To gain this result, eight partners from five different European countries are involved. The main contributions of the partners to the research and technological activities of this STREP are detailed on their individual pages (see left).

Cardiac rhythmic activity is generated by "pacemaker" cells, which in mammals are located in the sino-atrial node (SAN). Action potentials of SAN cells have a special phase, called diastolic (or pacemaker) depolarization: at the end of an action potential, the membrane voltage slowly depolarizes until it reaches threshold for firing of a new action potential, thus generating repetitive activity.

In the last 3 decades we have investigated in detail the physiology of cardiac pacemaker mechanisms and the role of the If current in diastolic depolarization, characterizing its properties and function in generation of spontaneous activity and control of heart rate.

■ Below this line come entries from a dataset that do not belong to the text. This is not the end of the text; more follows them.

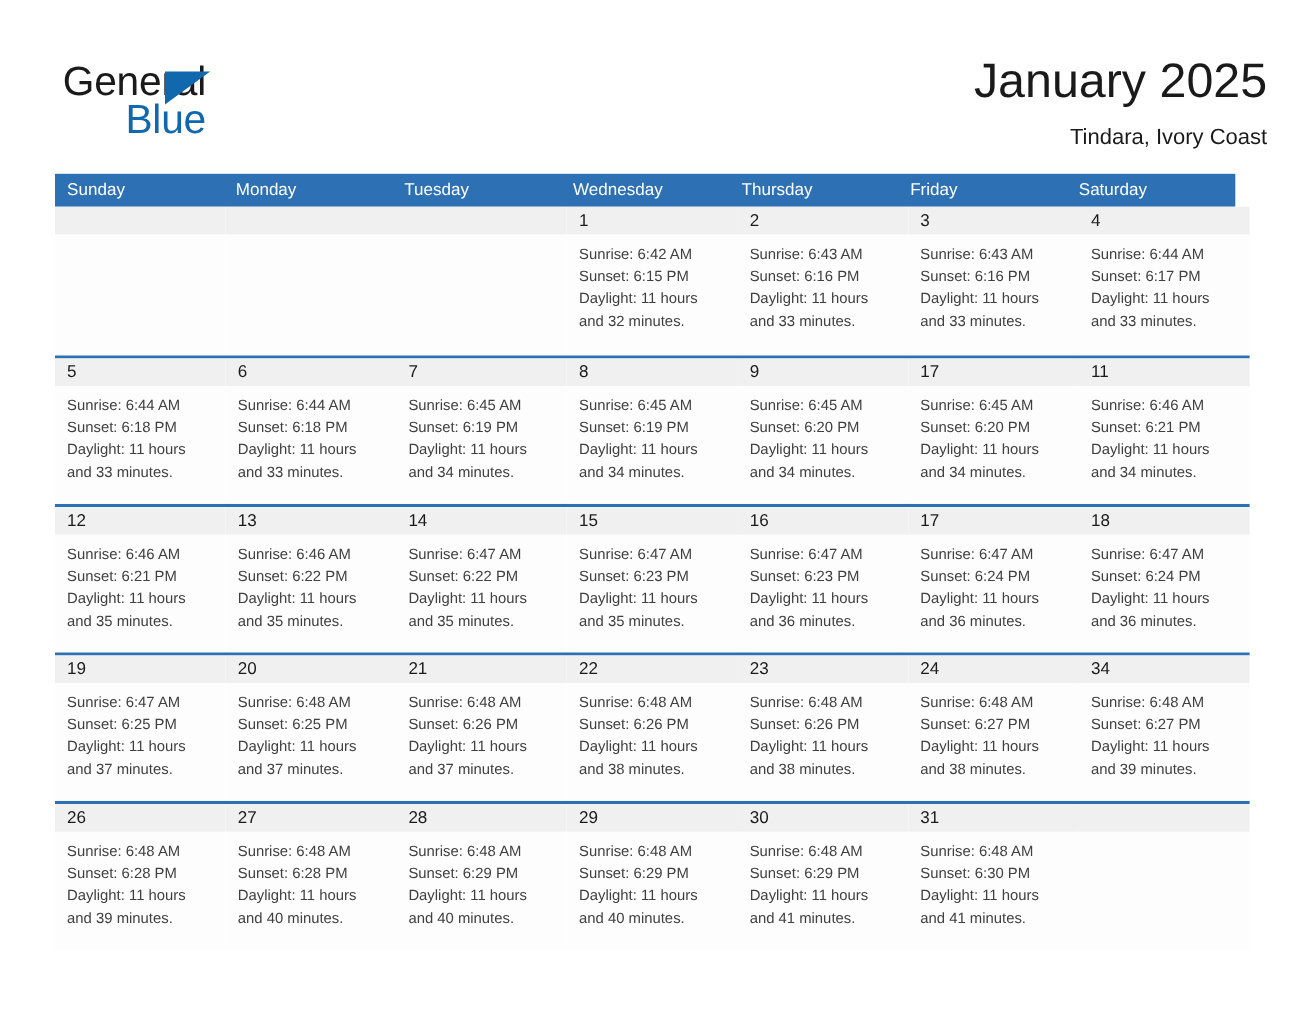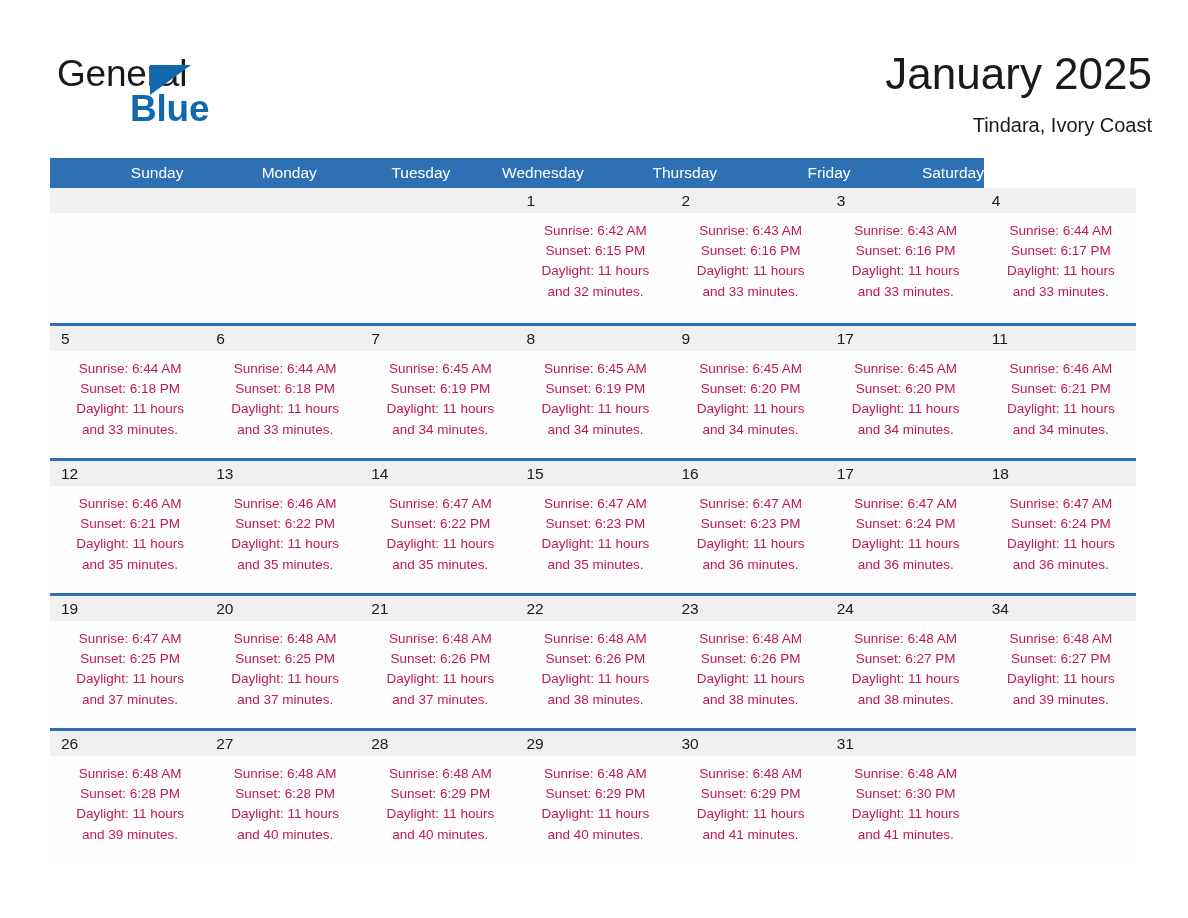--- a/index.html
+++ b/index.html
@@ -57,13 +57,12 @@
   }
   .logo-blue {
     position: absolute;
-    left: 73px;
+    left: 57px;
     top: 35px;
     font-size: 37px;
     color: #1268ad;
     line-height: 44px;
     letter-spacing: -0.2px;
-    font-weight: bold;
   }
 
   .title-block {

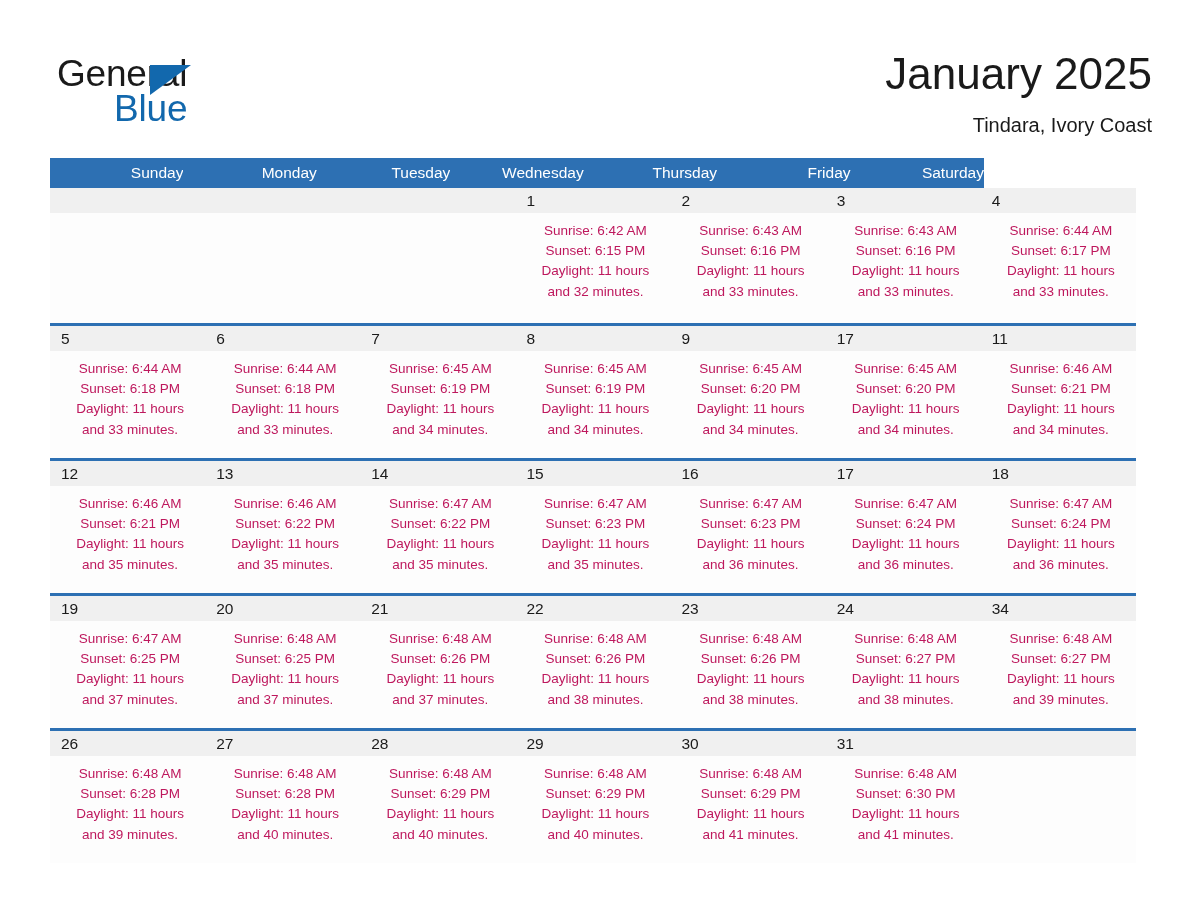--- a/index.html
+++ b/index.html
@@ -96,10 +96,9 @@
   }
   .cal-head {
     display: flex;
-    width: 934px;
+    width: 1073px;
     height: 30px;
     background: #2d70b3;
-    text-align: right;
   }
   .cal-head .hcell {
     width: 155.14px;

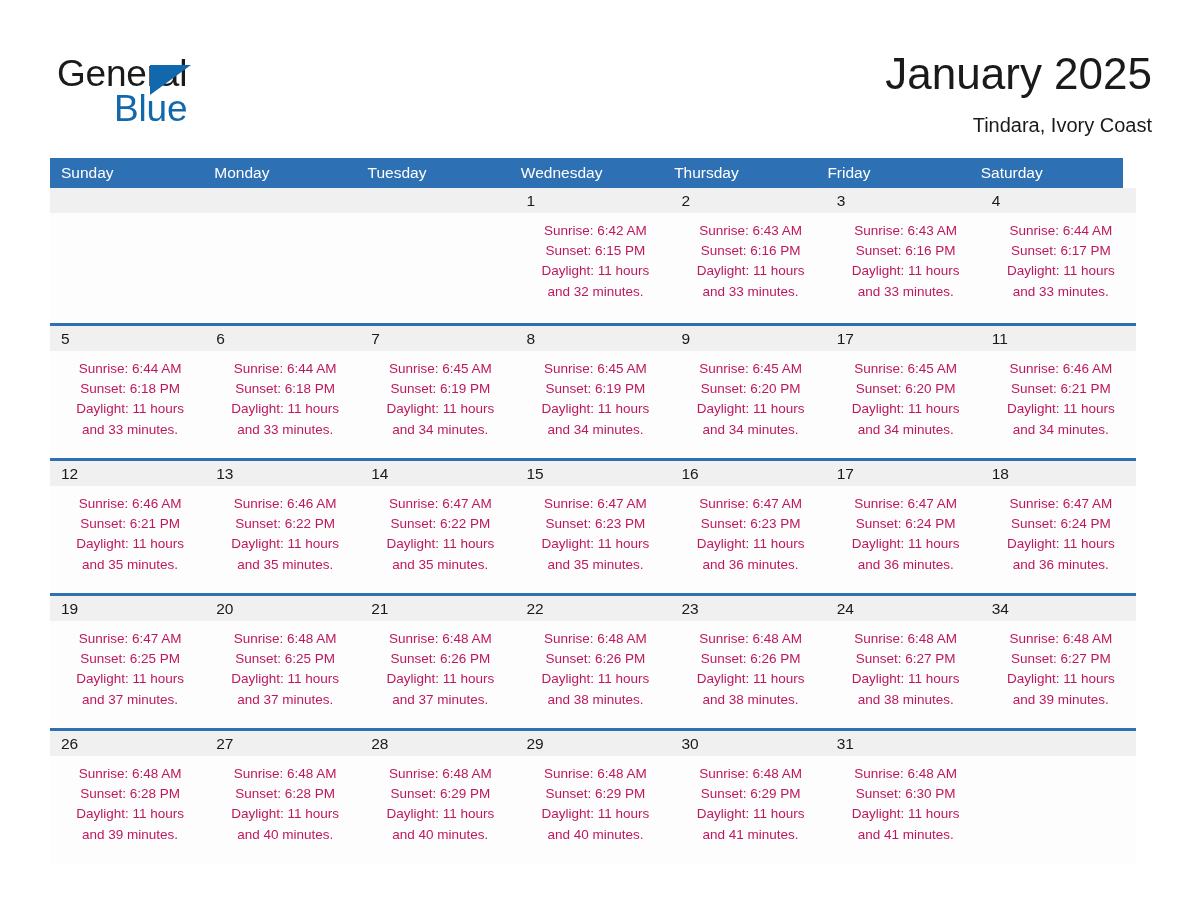--- a/index.html
+++ b/index.html
@@ -143,8 +143,7 @@
     padding: 8px 6px 0 11px;
     font-size: 13.5px;
     line-height: 20.2px;
-    color: #be185d;
-    text-align: center;
+    color: #404040;
   }
   .info div {
     white-space: nowrap;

Substantial progress in the molecular understanding of pacemaking has been obtained with the cloning in the late ‘90s of the genes responsible for the If current, the HCN (Hyperpolarization-activated, Cyclic-Nucleotide-gated) channels. The major contribution of our group to the normaCOR project includes:

  1. investigation of specific cellular localization of pacemaker HCN channels and their interaction with cellular micro-environments. Results will help clarify the mechanisms regulating HCN channels and pacemaking functions and will be helpful for the aims outlined below;
  2. generation of a substrate for a “biological pacemaker” based on stem cells driven to differentiate to cardiac cells with autorhythmic properties similar to native pacemaker cells. The ultimate goal of this project will be to use biological pacemakers instead of the electronic devices implanted today in the therapy of various cardiac arrhythmias;
  3. identification of mutations of human HCN (pacemaker) genes that cause cardiac pathologies affecting normal rhythm;
  4. identification of the aminoacidic residues involved in the binding of ivabradine, a specific heart rate reducing agent, to specific HCN isoforms (such as HCN4, HCN1). The results will provide information critical to the understanding of the molecular HCN-drug interaction and will be useful for designing new, isoform-selective drugs.